C’est difficile à exprimer. Il y a tellement de choses qui se passent, confuses…

Il n’y a pas de Peur. Il y a quelquechose… quand tu vis une grande Peur tu arrives a une sorte d’Ironie, mascarade. Lorsque tu arrives à un point ou il se peut que la mort te frappe a tout instant… Il se peut qu’il y ait beaucoup de crainte sur la route mais lorsque tu arrives à ce point, tu as déjà epuisé toute Peur possible. La situation devient drôle. Et à chaque moment je riais de cette situation.

Avant tout Beyrouth n’est pas un endroit… C’est vrai que c’est un endroit ou je suis venu de la Syrie en Guerre, mais en fait elle n’est pas stable, tout comme ta propre situation manque de stabilité. C’est une étape apres la Guerre et toi tu est toujours dans la Guerre ce qui crée une marge etroite : les libanais sont concernés, les syriens…  Ce qui est different aussi c’est que tu ne vis pas dans le Camp. C’est-à-dire que quand tu vas parfois au Camp, tu penses que tu aurais pu être ailleurs. Quand j’y vivais, je n’avais pas ce sentiment de fardeau. Aujourd’hui quand tu t’y rends et que tu vois les Catastrophes des Palestiniens qui vivent dans les Camps avec en plus les Catastrophes des Palestiniens de Syrie et celles des Syriens… Même la Conversation contribue à une forme d’abattement, c’est une Conversation qui du matin au soir parle de voyage, exil, aides mais sans résultat. Tout le monde parle de voyage, les gens veulent sortir de cette Situation, mais en même temps tu ecoutes cette Conversation et  tu ne peux rien faire sur le plan personnel , tu est impuissant. Tu penses faire face a ton niveau, puis tu écoutes à nouveau les nouvelles en Syrie…

                                                                                                                                                 Beyrouth, fin Avril 2014

Comment  te sens-tu aujourd’hui ?

Comme chaque jour.

Que veux-tu dire ?

C’est difficile à exprimer. Il y a tellement de choses qui se passent, confuses…

Quelle est la signification de cette Confusion ?

Confusion? C’est-a-dire qu’il y a beaucoup d’´´venements qui se passent, de choses auxquelles on pense, avec tout ce qu’il y a au niveau de la Region etc., ce qui rend les choses difficiles à apprehender.

Quand tu dis Confusion, c’est dans ta tête ou englobe-t-elle également les choses alentour ? Cette Confusion te concerne-t-elle ou est-ce qu’elle est aux alentours ?
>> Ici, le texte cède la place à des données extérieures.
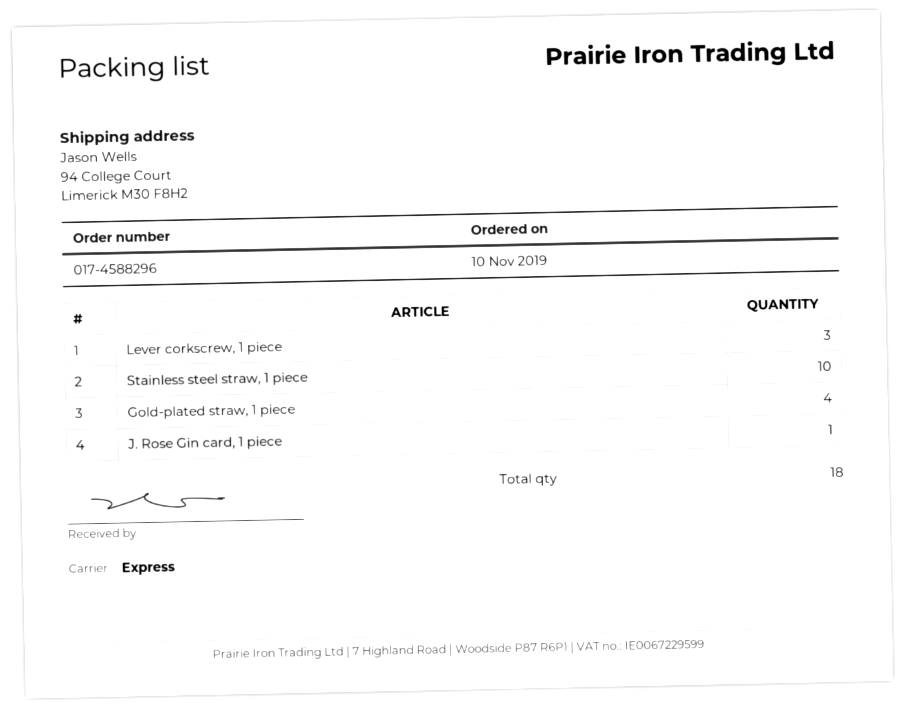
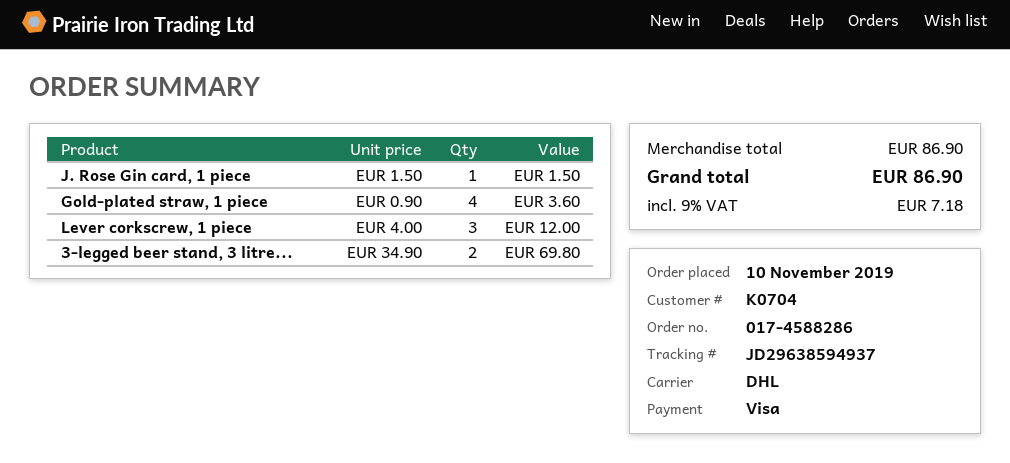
order number: 017-4588296 -> 017-4588286
shipping method: express -> DHL
Stainless steel straw, 1 piece: 10 -> none
3-legged beer stand, 3 litre...: none -> 2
Elle est presente  dans l’Environnement autour, mais cela se répercute dans  la tête.

Comment était ta Vie avant le declenchement de la Guerre ?

Moi ? Comme maintenant.

La même chose ?

Il n’y a pas beaucoup  de différence. Crois moi.

Vraiment, dans les details ?

Pas dans les details, en général. En général, la relation avec  la Stabilité, le Lieu, l’Environnement, les Gens. La Peur n’est pas la même, surtout avec la Révolution, mais elle a toujours été la.

C’est-à-dire que la Peur était toujours là ?

De manière assez grande, assez présente, parce que des le départ, il y a un problème avec  le Lieu et avec ce qui se rapporte à la Mémoire de l’Enfance : comment… ma Mére est originaire de Beddawi, comment  on devait faire pour se rendre de Damas au Liban, la difficulté de la route, passer la Frontiére de manière parfois illegale… depuis ce temps de l’enfance déjà  la Peur est là.

C’est-à-dire que depuis l’Enfance, tu sentais déjà cette Peur, tu sentais déjà qu’il y avait une Situation.

C’est ça, il y a des images qui restent dans la Mémoire, la Peur au moment de franchir la Fontiére, celle qui étreint ta Mére  alors que tu es assis à côté d’elle, le moment ou elle se met à lire les Versets du Coran pour qu’on puisse passer la Frontiére sans que personne ne dise rien, lorsqu’elle se met à implorer la Volonté Divine…

C’est-à-dire à quel âge est-ce que tu as commence à comprendre le sujet ?

Ce n’est pas arrivé comme cela soudainement. C’est assez progressif. Dés l’age de 5,4 ans, je me rappelle de moi sur un âne avec mes valises et Samir et Leila, mes fréres et sœurs, avec ma Mére, marchant à côté de l’âne au moment de passer la riviére à Daboussie, entre Homs et Tripoli pour arriver à Tripoli chez les parents de ma Mére, alors qu’on venait de Yarmouk. La difference qu’on percoit enfant entre les langues, l’Etat de la Societé,  les Vestiges de la Guerre qui etaient toujours presents ici, toutes ces images ne sont pas nées subitement. Quand j’etais petit, ma Mére me mettait a table et chantait DEMANDER, je me rappelle toujours de sa Voix. Tout ce climat politique a influé avec tout ce qui a trait a l’Identité, l’Identité politique et les Cassures qui ont eu lieu avec leurs Consequences. Il n’y avait pas de Separation entre les choses.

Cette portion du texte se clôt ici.